How to complete this task: Look through the records below for the line holding "invoice number: RE20152539 -> RE20152359". Write it out exactly, with each following line through the line holding "tax: 9.5% = 1310.81 -> 9.5% = 940.50".

-- Input follows --

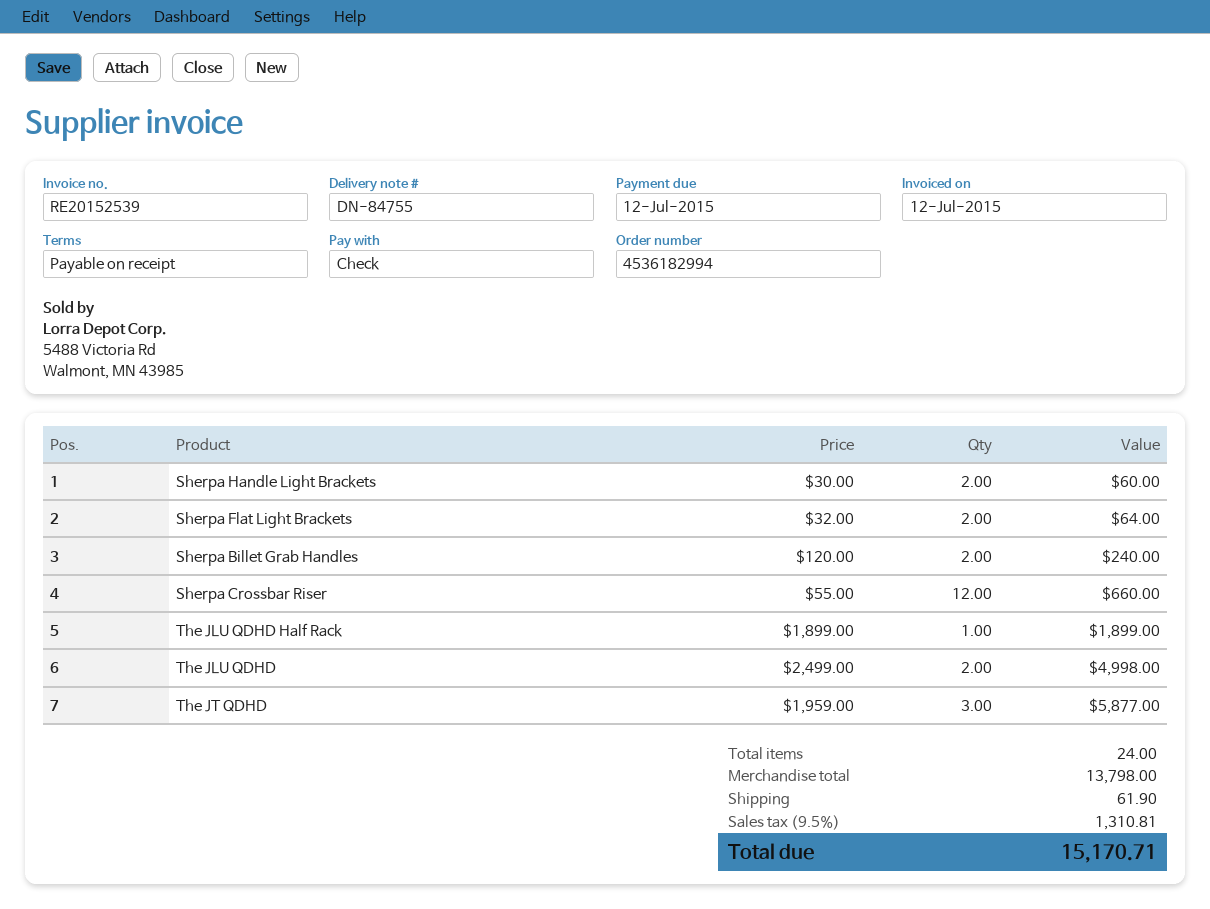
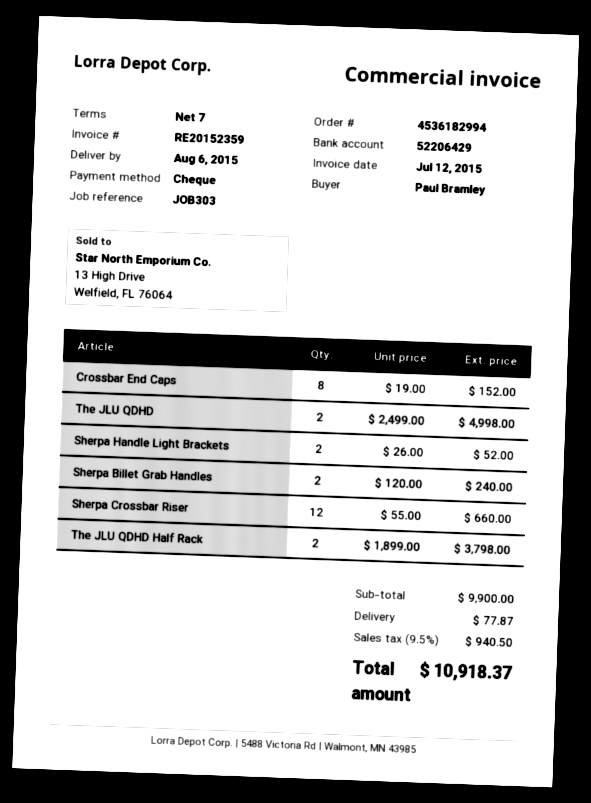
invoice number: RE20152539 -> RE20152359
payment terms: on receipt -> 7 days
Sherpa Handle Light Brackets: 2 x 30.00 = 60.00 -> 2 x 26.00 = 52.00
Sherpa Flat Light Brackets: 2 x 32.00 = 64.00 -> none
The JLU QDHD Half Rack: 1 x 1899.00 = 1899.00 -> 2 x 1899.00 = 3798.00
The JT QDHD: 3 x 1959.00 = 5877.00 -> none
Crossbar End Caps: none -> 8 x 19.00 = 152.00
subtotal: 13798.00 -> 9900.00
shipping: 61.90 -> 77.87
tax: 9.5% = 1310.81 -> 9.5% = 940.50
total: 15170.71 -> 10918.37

-- Input concluded --
-- Input follows --

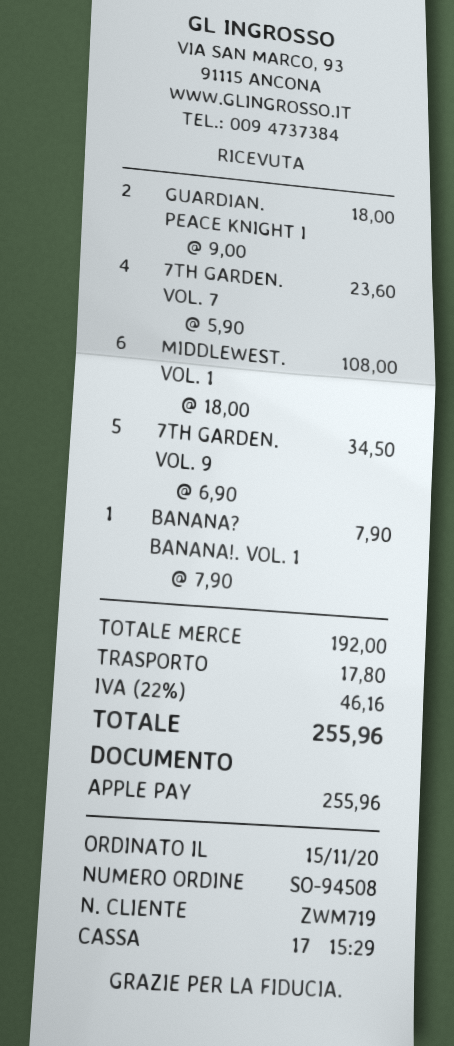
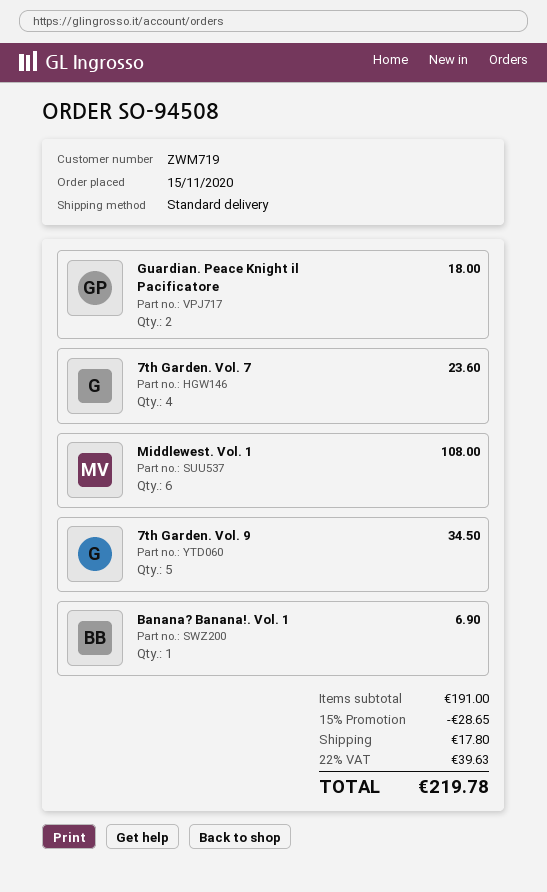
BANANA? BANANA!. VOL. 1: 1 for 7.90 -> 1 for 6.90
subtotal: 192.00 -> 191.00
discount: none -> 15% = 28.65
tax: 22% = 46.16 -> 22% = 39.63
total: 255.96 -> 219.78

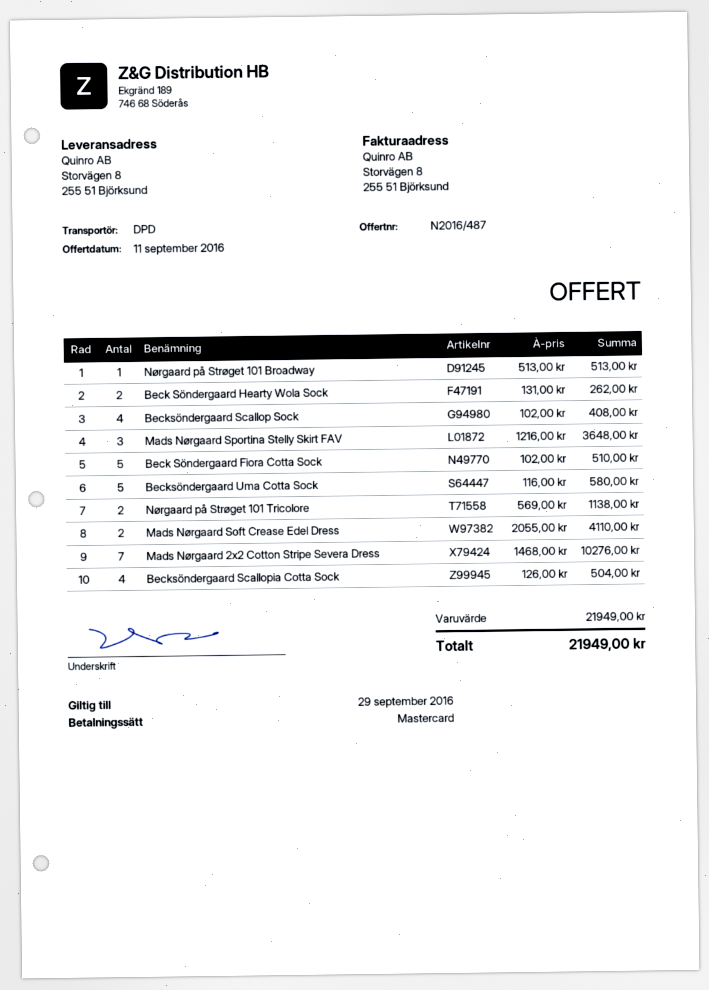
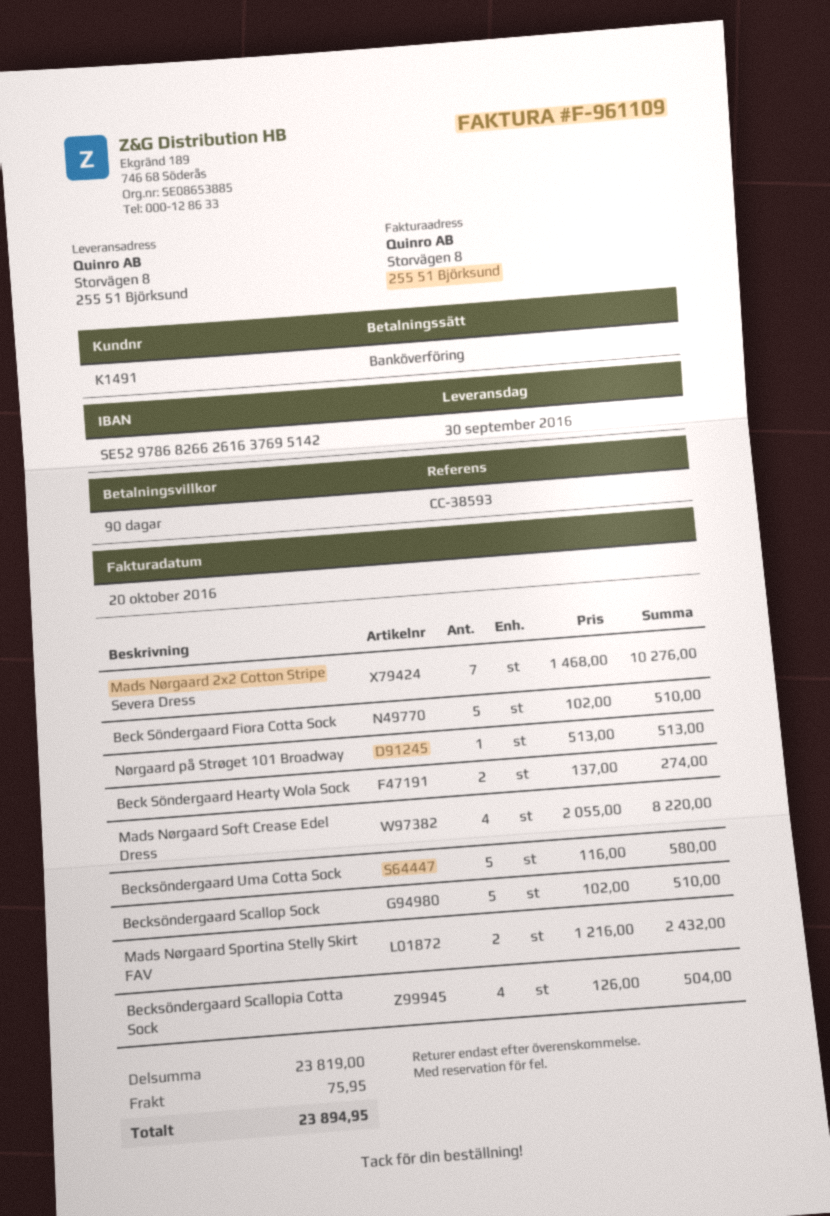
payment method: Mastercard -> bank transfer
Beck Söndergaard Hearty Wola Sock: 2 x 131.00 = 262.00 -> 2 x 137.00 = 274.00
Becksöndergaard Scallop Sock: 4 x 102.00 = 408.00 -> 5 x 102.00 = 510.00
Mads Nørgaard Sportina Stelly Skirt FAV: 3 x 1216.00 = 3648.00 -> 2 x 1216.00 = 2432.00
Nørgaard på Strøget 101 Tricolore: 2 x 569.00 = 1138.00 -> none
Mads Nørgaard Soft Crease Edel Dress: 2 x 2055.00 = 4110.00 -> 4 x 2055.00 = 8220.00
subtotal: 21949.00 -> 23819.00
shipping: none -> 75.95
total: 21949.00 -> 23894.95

-- Input concluded --
-- Input follows --

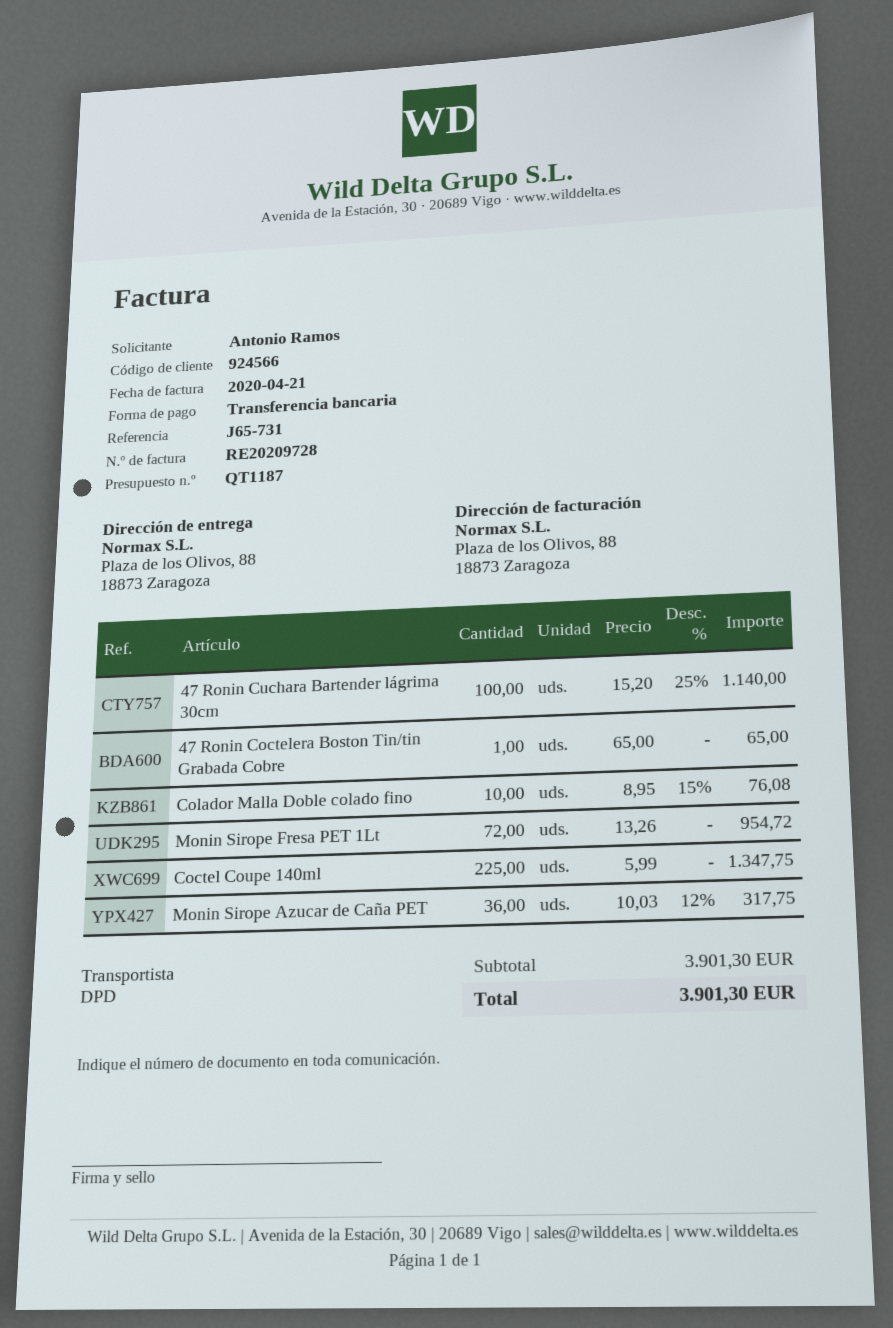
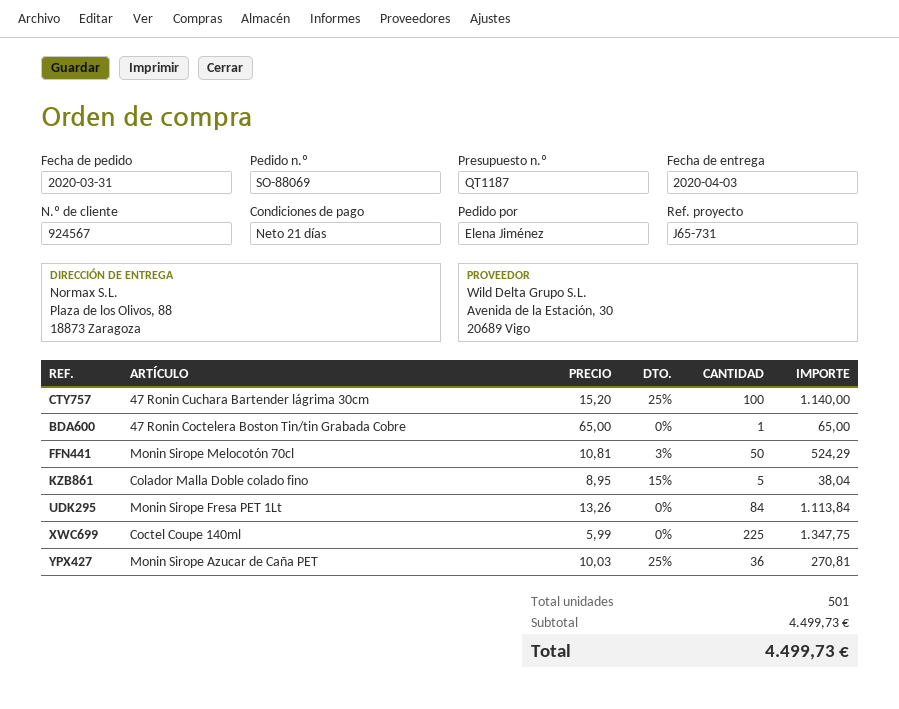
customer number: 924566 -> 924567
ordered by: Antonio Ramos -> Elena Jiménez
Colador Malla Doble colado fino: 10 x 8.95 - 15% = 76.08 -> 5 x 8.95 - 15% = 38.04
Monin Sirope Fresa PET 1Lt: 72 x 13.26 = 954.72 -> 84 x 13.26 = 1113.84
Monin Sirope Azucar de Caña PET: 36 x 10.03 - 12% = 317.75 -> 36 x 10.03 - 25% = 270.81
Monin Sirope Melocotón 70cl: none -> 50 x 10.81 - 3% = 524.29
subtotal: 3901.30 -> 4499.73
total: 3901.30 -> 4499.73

-- Input concluded --

Answer space:
invoice number: RE20152539 -> RE20152359
payment terms: on receipt -> 7 days
Sherpa Handle Light Brackets: 2 x 30.00 = 60.00 -> 2 x 26.00 = 52.00
Sherpa Flat Light Brackets: 2 x 32.00 = 64.00 -> none
The JLU QDHD Half Rack: 1 x 1899.00 = 1899.00 -> 2 x 1899.00 = 3798.00
The JT QDHD: 3 x 1959.00 = 5877.00 -> none
Crossbar End Caps: none -> 8 x 19.00 = 152.00
subtotal: 13798.00 -> 9900.00
shipping: 61.90 -> 77.87
tax: 9.5% = 1310.81 -> 9.5% = 940.50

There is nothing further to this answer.